The Lightning did not take it easy on the other team from Florida in the first full game since Vincent Trocheck‘s jarring ankle injury. They hung seven goals on the Panthers, and Stamkos was leading the charge with a goal and three assists for four points.

After a relatively quiet start to 2018-19, Stamkos is heating up, even if there are still some scoreless nights here and there. Wednesday’s surge represents Stamkos’ fifth multi-point game since he generated three on Oct. 30.

Tampa Bay can win in a lot of different ways, and they might need more offense here and there as Andrei Vasilevskiy heals up. A keyed-in Stamkos could make a big difference in that regard.

The Lightning needed this win to maintain their lead in the competitive Atlantic. They’ve played the same number of games (22) as the Maple Leafs and Sabres, maintaining a slim one-point lead.

2. Sidney Crosby

After anxiously awaiting a return from an upper-body injury, Crosby wasted little time in making an impact for the struggling Penguins.

Number 87 generated a goal and two assists as Pittsburgh handled the Stars on Wednesday. Crosby extended his point streak to four games (three goals, five assists for eight points) with one of his better performances of 2018-19.

Will the Penguins right the ship? Outputs like these sure provide optimism.

3. Alexandar Georgiev

The 22-year-old Rangers goalie earned the first shutout of his NHL career, making 29 stops. He’s now won four of his last five games.

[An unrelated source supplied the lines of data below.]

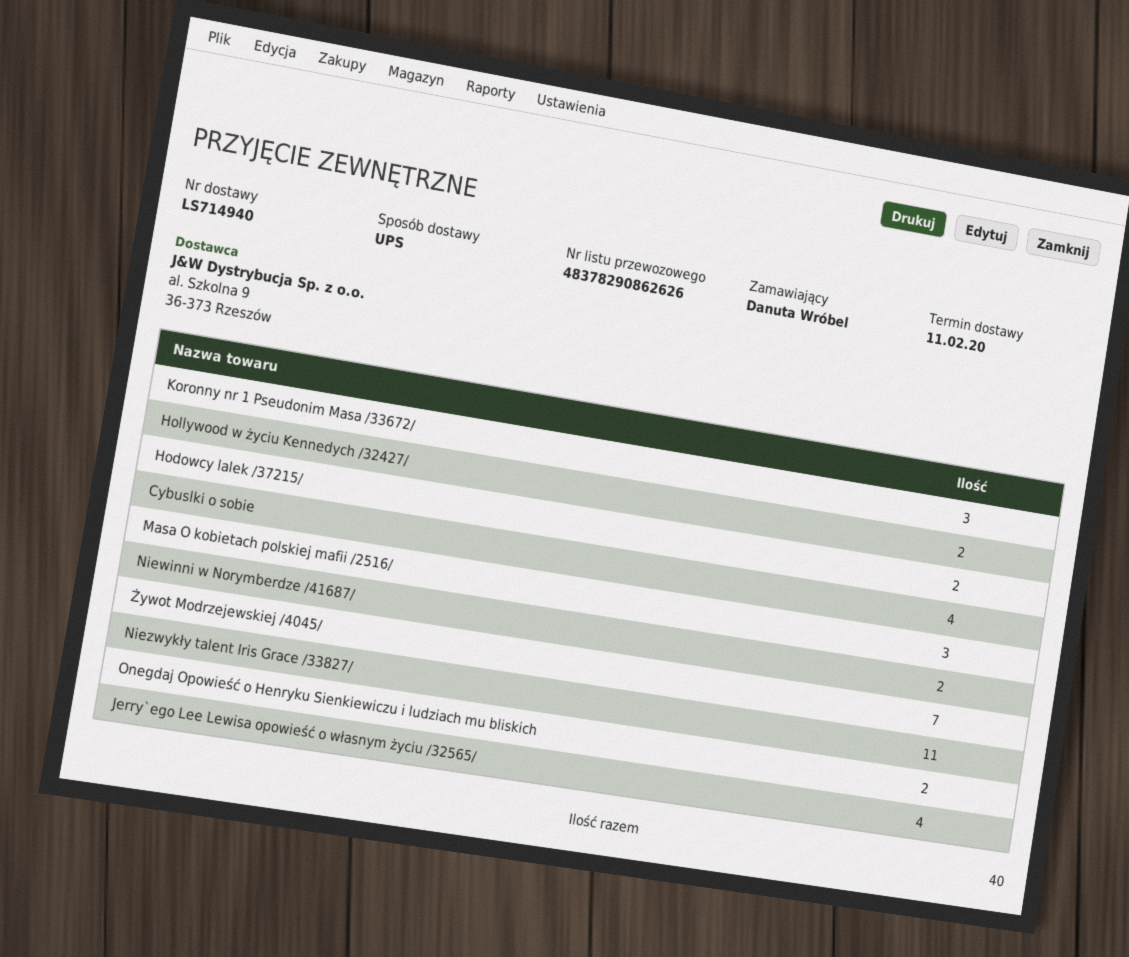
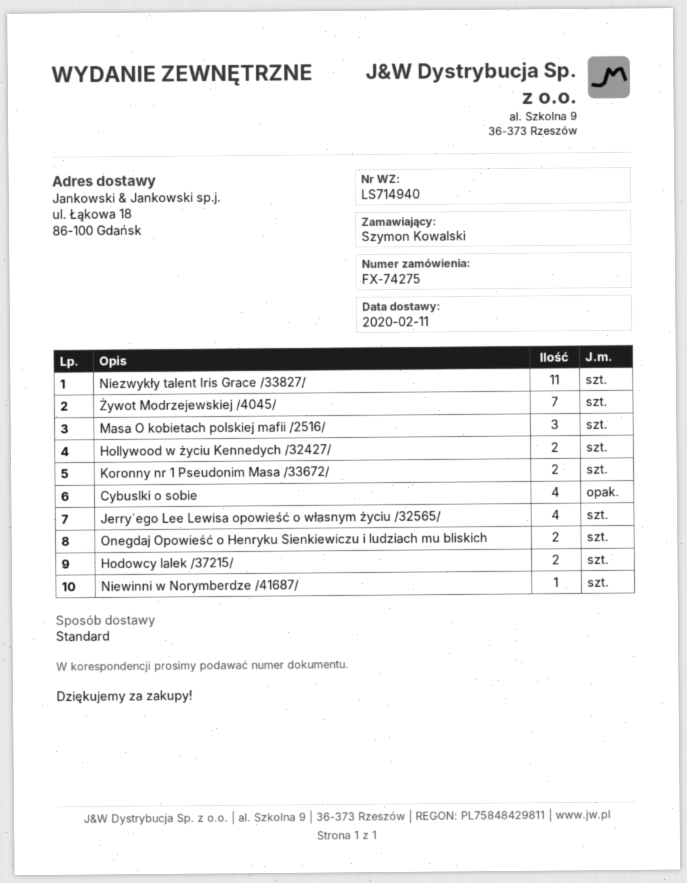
ordered by: Danuta Wróbel -> Szymon Kowalski
shipping method: UPS -> standard
Koronny nr 1 Pseudonim Masa /33672/: 3 -> 2
Niewinni w Norymberdze /41687/: 2 -> 1

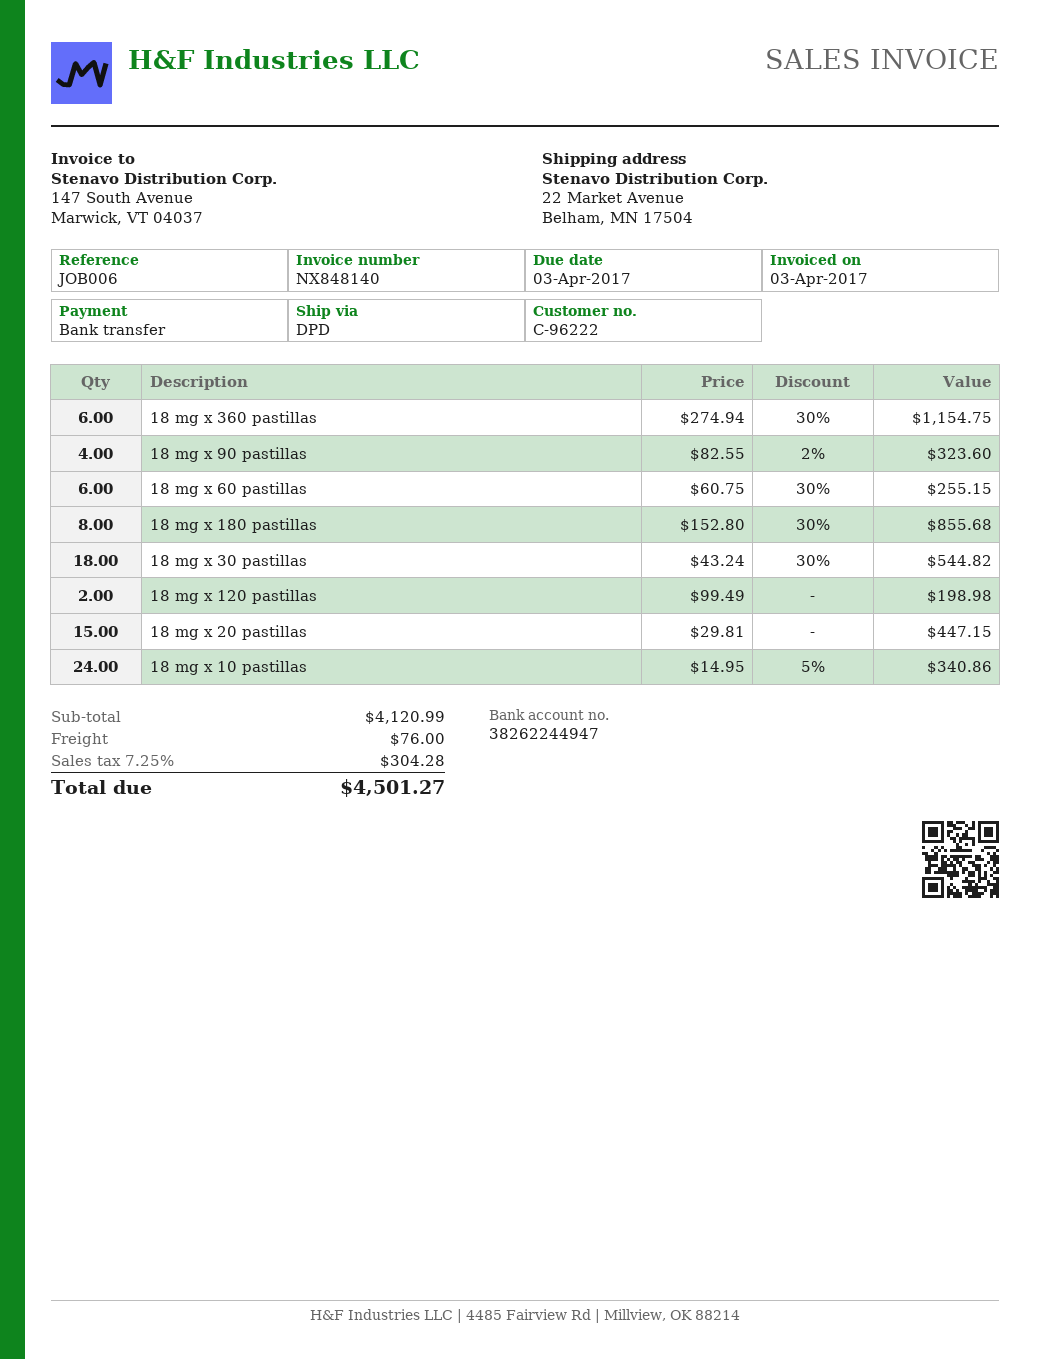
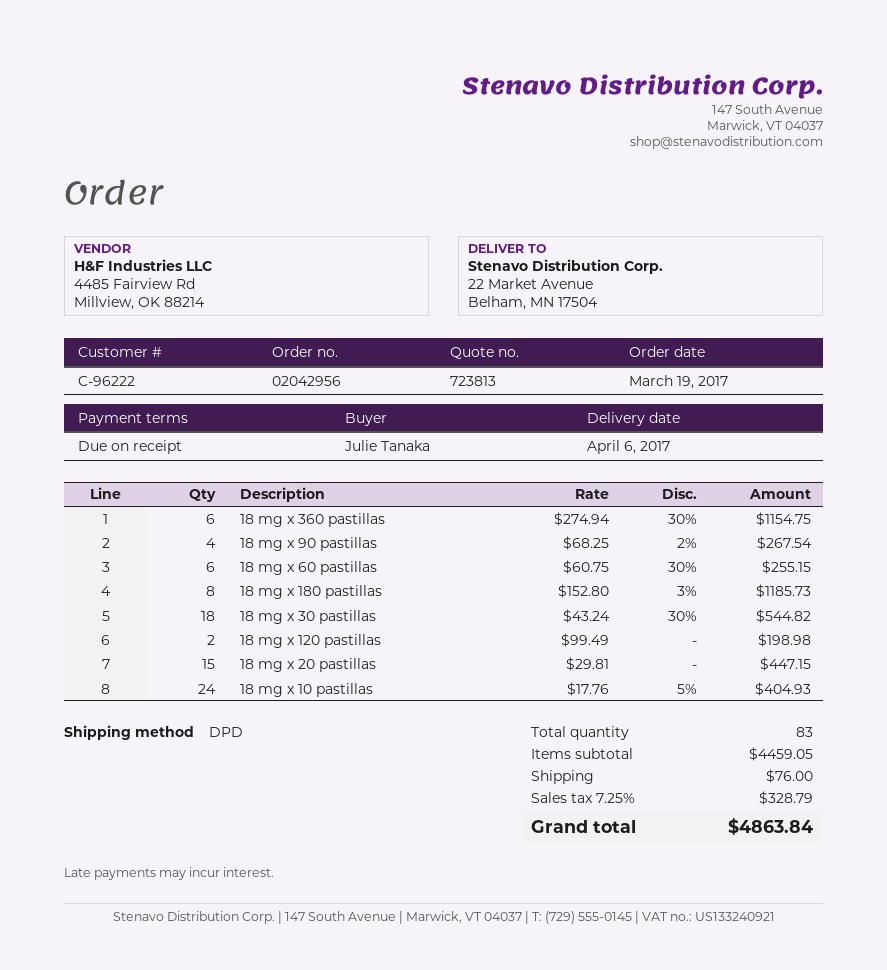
18 mg x 90 pastillas: 4 x 82.55 - 2% = 323.60 -> 4 x 68.25 - 2% = 267.54
18 mg x 180 pastillas: 8 x 152.80 - 30% = 855.68 -> 8 x 152.80 - 3% = 1185.73
18 mg x 10 pastillas: 24 x 14.95 - 5% = 340.86 -> 24 x 17.76 - 5% = 404.93
subtotal: 4120.99 -> 4459.05
tax: 7.25% = 304.28 -> 7.25% = 328.79
total: 4501.27 -> 4863.84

There are a lot of things to point to when you explain how the surprisingly strong Rangers are winning games, but noting that they’re currently able to stay in games even when Henrik Lundqvist is getting a breather is a good place to start.

The Rangers are on a dizzying 9-1-1 tear in their last 11 games, including an active three-game winning streak. How much longer will this go before we should forget any notion of a rebuild?

Factoids

This is bad … but at least the Senators are scoring enough goals to make their stumbles more palatable to watch than some expected.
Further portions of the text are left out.